● Your objective:
Your answer must consist of exactly the lines below, starting with the line with "-29,7 +29,7 @@" and going on through the line with "-183,6 +183,7 @@", and nothing else.

● Extracted records:
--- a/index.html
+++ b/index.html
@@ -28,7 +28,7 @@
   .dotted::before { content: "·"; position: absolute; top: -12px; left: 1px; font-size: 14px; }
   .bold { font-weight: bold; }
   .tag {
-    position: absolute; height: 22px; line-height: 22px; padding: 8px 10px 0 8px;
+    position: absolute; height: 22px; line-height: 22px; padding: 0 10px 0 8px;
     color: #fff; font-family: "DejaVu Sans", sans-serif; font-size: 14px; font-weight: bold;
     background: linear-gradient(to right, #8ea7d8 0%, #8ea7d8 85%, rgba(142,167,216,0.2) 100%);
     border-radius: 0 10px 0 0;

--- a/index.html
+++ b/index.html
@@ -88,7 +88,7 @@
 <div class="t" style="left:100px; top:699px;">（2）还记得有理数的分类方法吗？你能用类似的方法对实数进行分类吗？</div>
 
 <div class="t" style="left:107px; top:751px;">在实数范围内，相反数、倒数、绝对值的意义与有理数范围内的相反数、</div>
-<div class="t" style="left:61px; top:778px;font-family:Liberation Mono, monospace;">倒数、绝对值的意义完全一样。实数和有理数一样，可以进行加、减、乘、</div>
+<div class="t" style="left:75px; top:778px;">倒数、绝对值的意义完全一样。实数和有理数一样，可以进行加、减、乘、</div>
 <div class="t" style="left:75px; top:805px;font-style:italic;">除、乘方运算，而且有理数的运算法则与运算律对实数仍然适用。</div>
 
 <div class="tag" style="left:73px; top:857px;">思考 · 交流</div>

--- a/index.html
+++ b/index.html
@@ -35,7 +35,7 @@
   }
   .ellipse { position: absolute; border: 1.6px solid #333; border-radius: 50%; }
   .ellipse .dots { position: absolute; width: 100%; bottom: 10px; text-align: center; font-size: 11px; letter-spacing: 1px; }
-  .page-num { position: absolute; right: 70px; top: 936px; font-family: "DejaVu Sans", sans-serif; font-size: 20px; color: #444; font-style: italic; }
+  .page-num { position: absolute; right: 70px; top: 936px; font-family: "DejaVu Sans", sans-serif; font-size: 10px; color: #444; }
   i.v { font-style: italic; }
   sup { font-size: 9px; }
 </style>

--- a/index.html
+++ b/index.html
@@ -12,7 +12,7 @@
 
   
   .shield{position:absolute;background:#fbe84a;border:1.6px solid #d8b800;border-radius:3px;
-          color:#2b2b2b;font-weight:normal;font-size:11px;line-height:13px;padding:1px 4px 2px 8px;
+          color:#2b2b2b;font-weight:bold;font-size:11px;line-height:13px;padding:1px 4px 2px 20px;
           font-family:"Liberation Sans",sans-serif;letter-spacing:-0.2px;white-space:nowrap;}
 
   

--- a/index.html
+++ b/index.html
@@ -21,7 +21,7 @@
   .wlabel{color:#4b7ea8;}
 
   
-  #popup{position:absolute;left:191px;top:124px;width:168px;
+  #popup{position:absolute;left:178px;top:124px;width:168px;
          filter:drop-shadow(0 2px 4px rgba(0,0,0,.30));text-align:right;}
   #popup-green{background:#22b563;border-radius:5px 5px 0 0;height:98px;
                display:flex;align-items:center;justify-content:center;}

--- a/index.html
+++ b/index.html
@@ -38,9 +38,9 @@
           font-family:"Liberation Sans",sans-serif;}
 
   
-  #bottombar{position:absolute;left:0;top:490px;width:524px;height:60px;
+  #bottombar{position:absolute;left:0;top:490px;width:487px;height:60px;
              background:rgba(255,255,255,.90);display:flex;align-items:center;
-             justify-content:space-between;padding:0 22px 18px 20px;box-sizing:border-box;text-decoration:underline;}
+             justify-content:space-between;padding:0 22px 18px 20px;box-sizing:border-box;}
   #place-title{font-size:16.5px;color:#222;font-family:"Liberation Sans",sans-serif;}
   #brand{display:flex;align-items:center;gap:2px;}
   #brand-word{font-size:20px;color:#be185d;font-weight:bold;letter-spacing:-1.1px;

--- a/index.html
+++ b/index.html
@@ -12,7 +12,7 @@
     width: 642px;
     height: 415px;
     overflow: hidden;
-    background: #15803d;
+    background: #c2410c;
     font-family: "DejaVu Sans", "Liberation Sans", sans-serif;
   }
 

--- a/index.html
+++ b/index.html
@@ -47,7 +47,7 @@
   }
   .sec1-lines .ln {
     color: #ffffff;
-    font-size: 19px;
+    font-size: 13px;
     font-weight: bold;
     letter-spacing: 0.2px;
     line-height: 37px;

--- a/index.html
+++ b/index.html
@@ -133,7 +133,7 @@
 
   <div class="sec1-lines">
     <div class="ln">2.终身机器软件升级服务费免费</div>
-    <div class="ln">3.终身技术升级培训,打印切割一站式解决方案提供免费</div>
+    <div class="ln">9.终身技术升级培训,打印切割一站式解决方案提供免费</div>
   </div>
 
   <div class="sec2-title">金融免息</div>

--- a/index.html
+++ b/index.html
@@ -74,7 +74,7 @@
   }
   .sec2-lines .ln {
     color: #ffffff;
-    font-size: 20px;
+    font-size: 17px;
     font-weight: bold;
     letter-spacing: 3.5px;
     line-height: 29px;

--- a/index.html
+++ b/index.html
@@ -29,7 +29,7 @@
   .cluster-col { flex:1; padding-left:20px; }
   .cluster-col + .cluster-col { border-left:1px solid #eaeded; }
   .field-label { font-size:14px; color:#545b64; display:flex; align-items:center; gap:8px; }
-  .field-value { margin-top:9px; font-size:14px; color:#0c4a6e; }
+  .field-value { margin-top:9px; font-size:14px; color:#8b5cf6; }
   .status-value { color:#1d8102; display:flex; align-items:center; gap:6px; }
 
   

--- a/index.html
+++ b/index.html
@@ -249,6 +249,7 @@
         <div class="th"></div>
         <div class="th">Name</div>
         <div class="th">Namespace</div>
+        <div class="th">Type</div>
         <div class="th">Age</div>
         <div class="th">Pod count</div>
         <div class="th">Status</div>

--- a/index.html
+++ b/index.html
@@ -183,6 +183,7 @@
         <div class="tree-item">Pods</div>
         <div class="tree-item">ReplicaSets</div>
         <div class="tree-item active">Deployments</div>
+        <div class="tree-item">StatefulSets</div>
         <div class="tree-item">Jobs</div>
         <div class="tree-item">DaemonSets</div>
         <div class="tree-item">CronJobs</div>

● Exercise output:
@@ -29,7 +29,7 @@
   .cluster-col { flex:1; padding-left:20px; }
   .cluster-col + .cluster-col { border-left:1px solid #eaeded; }
   .field-label { font-size:14px; color:#545b64; display:flex; align-items:center; gap:8px; }
-  .field-value { margin-top:9px; font-size:14px; color:#0c4a6e; }
+  .field-value { margin-top:9px; font-size:14px; color:#8b5cf6; }
   .status-value { color:#1d8102; display:flex; align-items:center; gap:6px; }
 
   

--- a/index.html
+++ b/index.html
@@ -249,6 +249,7 @@
         <div class="th"></div>
         <div class="th">Name</div>
         <div class="th">Namespace</div>
+        <div class="th">Type</div>
         <div class="th">Age</div>
         <div class="th">Pod count</div>
         <div class="th">Status</div>

--- a/index.html
+++ b/index.html
@@ -183,6 +183,7 @@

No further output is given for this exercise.